- Airport sign with the runway in the background
- IATA: none; ICAO: none; FAA LID: H28; TC LID: CEQ4;

Summary
- Airport type: Public
- Owner: State of Montana
- Operator: Montana DOT Aeronautics Division
- Serves: Port of Del Bonita, Montana Del Bonita, Alberta
- Location: Canada–United States border
- Time zone: MST (UTC−07:00)
- • Summer (DST): MDT (UTC−06:00)
- Elevation AMSL: 4,336 ft (1,322 m)
- Coordinates: 48°59′55″N 112°46′35″W﻿ / ﻿48.99861°N 112.77639°W

Map
- H28/CEQ4 Location on border of Montana and Alberta

Runways
| Direction | Length |  | Surface |
| ft | m |
| 7/25 | 4,440 4,401 | 1,353 1,341 | Turf |

Statistics (2009)
- Aircraft operations: 110
- Sources: Federal Aviation Administration and Canada Flight Supplement

= Whetstone International Airport =

Frank Whetstone International Airport or Del Bonita/Whetstone International Airport is a public use airport at the Canada–US border, in Port of Del Bonita, Glacier County, Montana, 2 NM south of Del Bonita, Cardston County, Alberta. The airport is owned by the U.S. state of Montana and is operated by the Montana Department of Transportation Aeronautics Division. It is located 31 mi northwest of the city of Cut Bank, Montana.

The airport has a runway located on the border, with aircraft tie down areas in Canada and in the United States.
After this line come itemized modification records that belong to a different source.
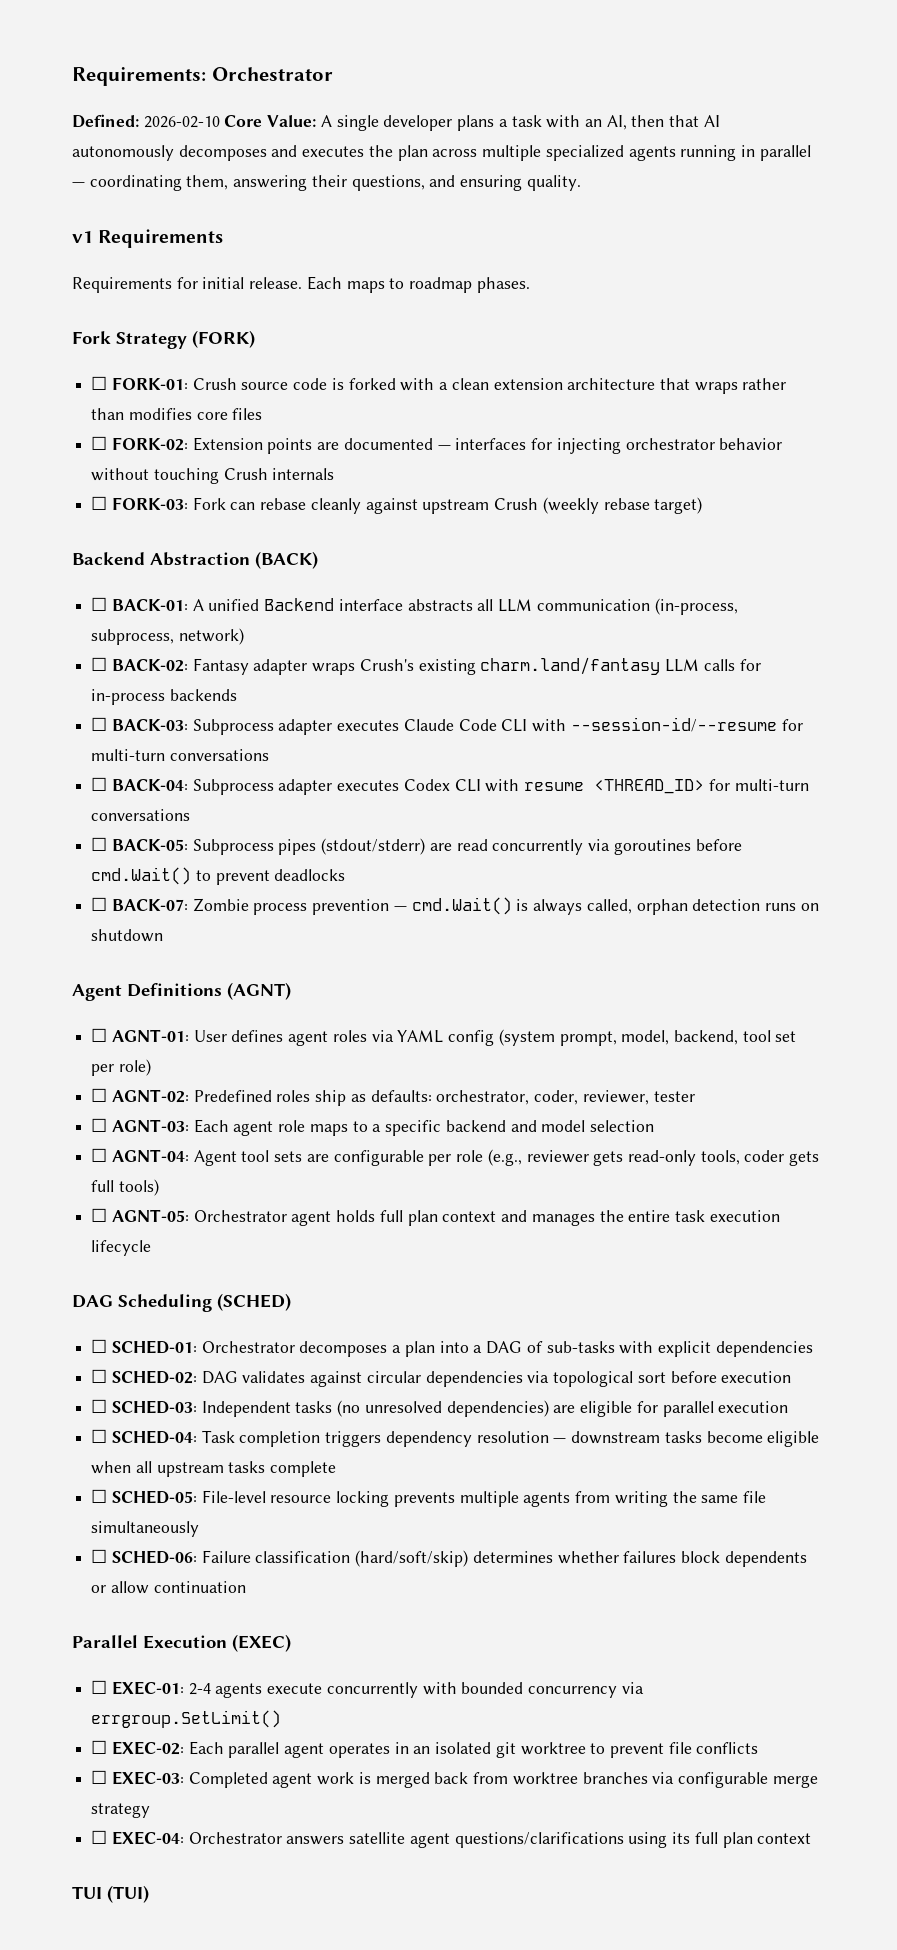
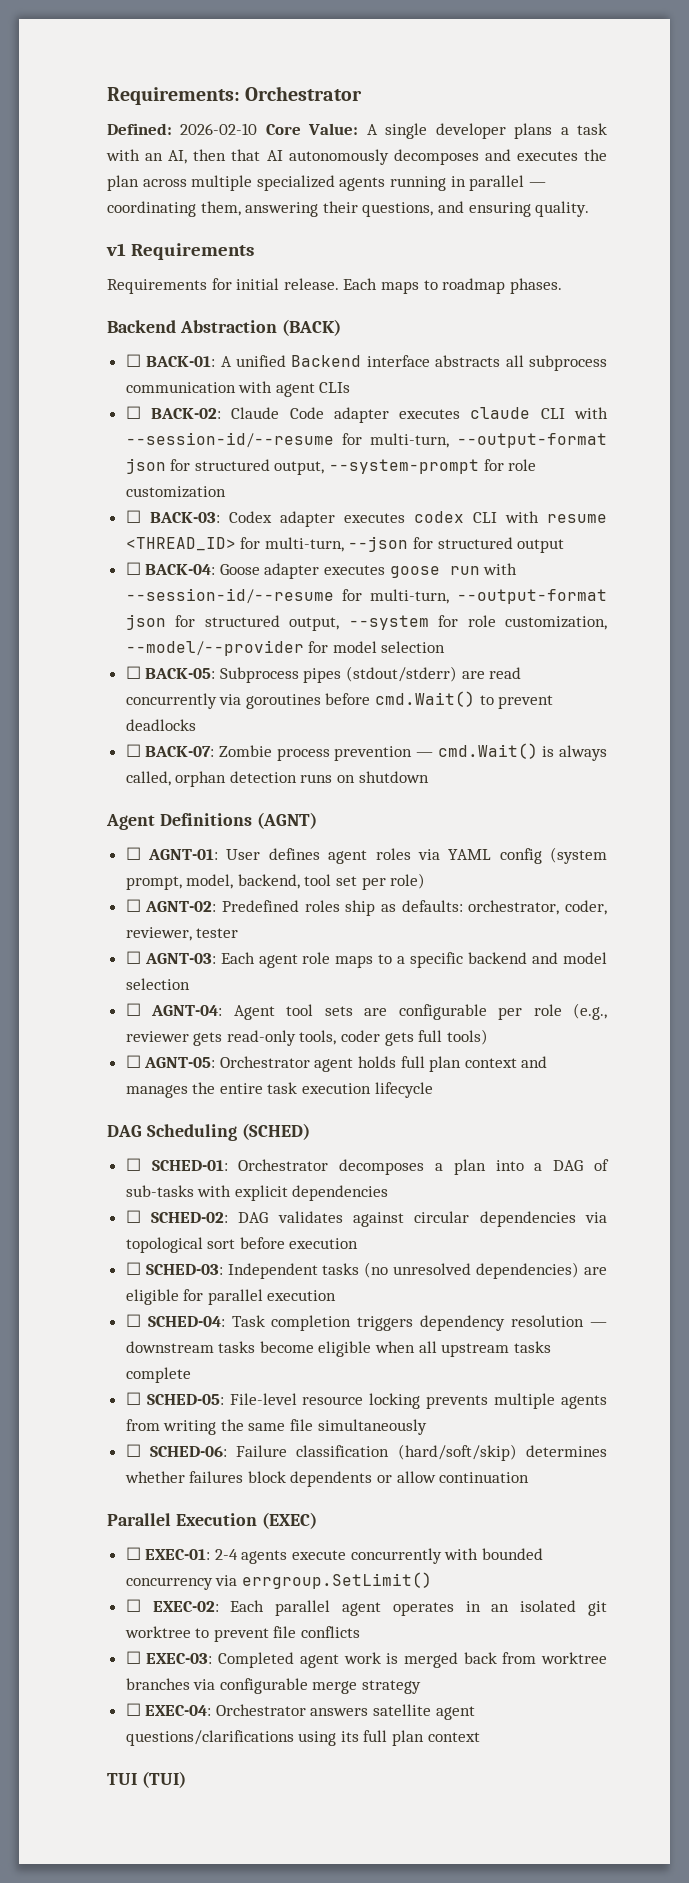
- Fork Strategy (FORK)
- ☐ FORK-01: Crush source code is forked with a clean extension architecture that wraps rather than modifies core files
- ☐ FORK-02: Extension points are documented — interfaces for injecting orchestrator behavior without touching Crush internals
- ☐ FORK-03: Fork can rebase cleanly against upstream Crush (weekly rebase target)
- ☐ BACK-01: A unified Backend interface abstracts all LLM communication (in-process, subprocess, network)
- ☐ BACK-02: Fantasy adapter wraps Crush's existing charm.land/fantasy LLM calls for in-process backends
- ☐ BACK-03: Subprocess adapter executes Claude Code CLI with --session-id/--resume for multi-turn conversations
- ☐ BACK-04: Subprocess adapter executes Codex CLI with resume <THREAD_ID> for multi-turn conversations
+ ☐ BACK-01: A unified Backend interface abstracts all subprocess communication with agent CLIs
+ ☐ BACK-02: Claude Code adapter executes claude CLI with --session-id/--resume for multi-turn, --output-format json for structured output, --system-prompt for role customization
+ ☐ BACK-03: Codex adapter executes codex CLI with resume <THREAD_ID> for multi-turn, --json for structured output
+ ☐ BACK-04: Goose adapter executes goose run with --session-id/--resume for multi-turn, --output-format json for structured output, --system for role customization, --model/--provider for model selection

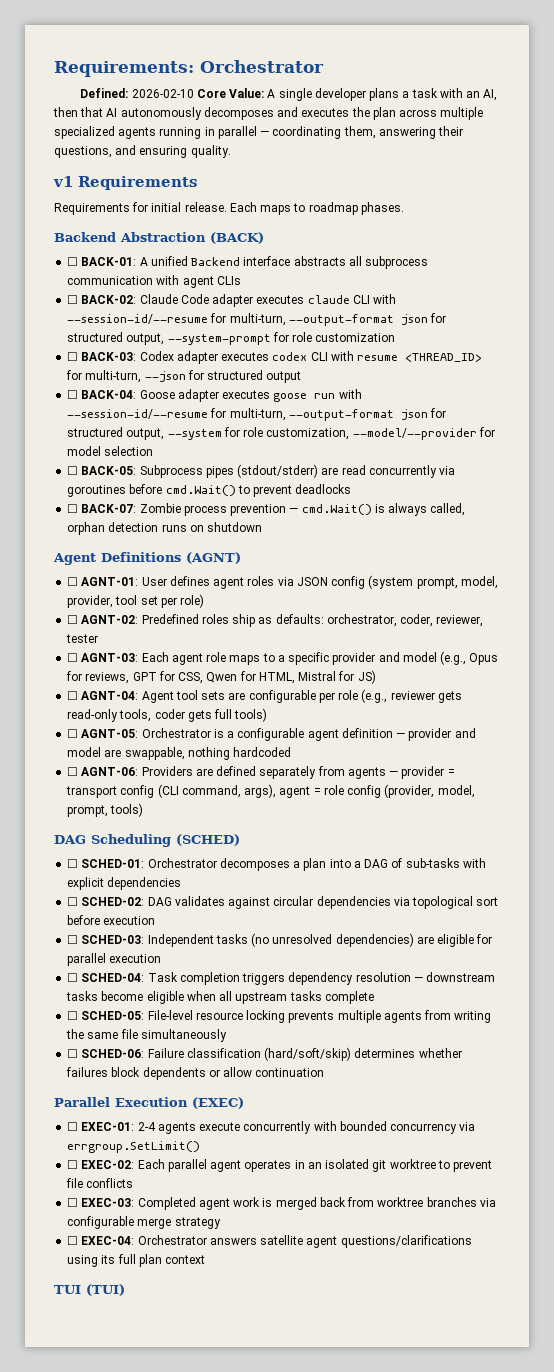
- ☐ AGNT-01: User defines agent roles via YAML config (system prompt, model, backend, tool set per role)
+ ☐ AGNT-01: User defines agent roles via JSON config (system prompt, model, provider, tool set per role)
- ☐ AGNT-03: Each agent role maps to a specific backend and model selection
+ ☐ AGNT-03: Each agent role maps to a specific provider and model (e.g., Opus for reviews, GPT for CSS, Qwen for HTML, Mistral for JS)
- ☐ AGNT-05: Orchestrator agent holds full plan context and manages the entire task execution lifecycle
+ ☐ AGNT-05: Orchestrator is a configurable agent definition — provider and model are swappable, nothing hardcoded
+ ☐ AGNT-06: Providers are defined separately from agents — provider = transport config (CLI command, args), agent = role config (provider, model, prompt, tools)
It is classified as an airport of entry by Nav Canada and is staffed by the Canada Border Services Agency (CBSA). CBSA officers at this airport can handle general aviation aircraft only, with no more than 15 passengers.

The airport is one of five airports that straddle the Canada–US border. The others are Avey Field State Airport, Coutts/Ross International Airport, International Peace Garden Airport and Coronach/Scobey Border Station Airport.

== Facilities and aircraft ==
The airport covers an area of 14 acre at an elevation of 4336 ft above mean sea level. It has one runway designated 7/25 with a turf surface which is 4440 ft or 4401 ft long and 65 ft wide.

For the 12-month period ending April 27, 2016, the airport had 110 aircraft operations: 73% general aviation and 27% military.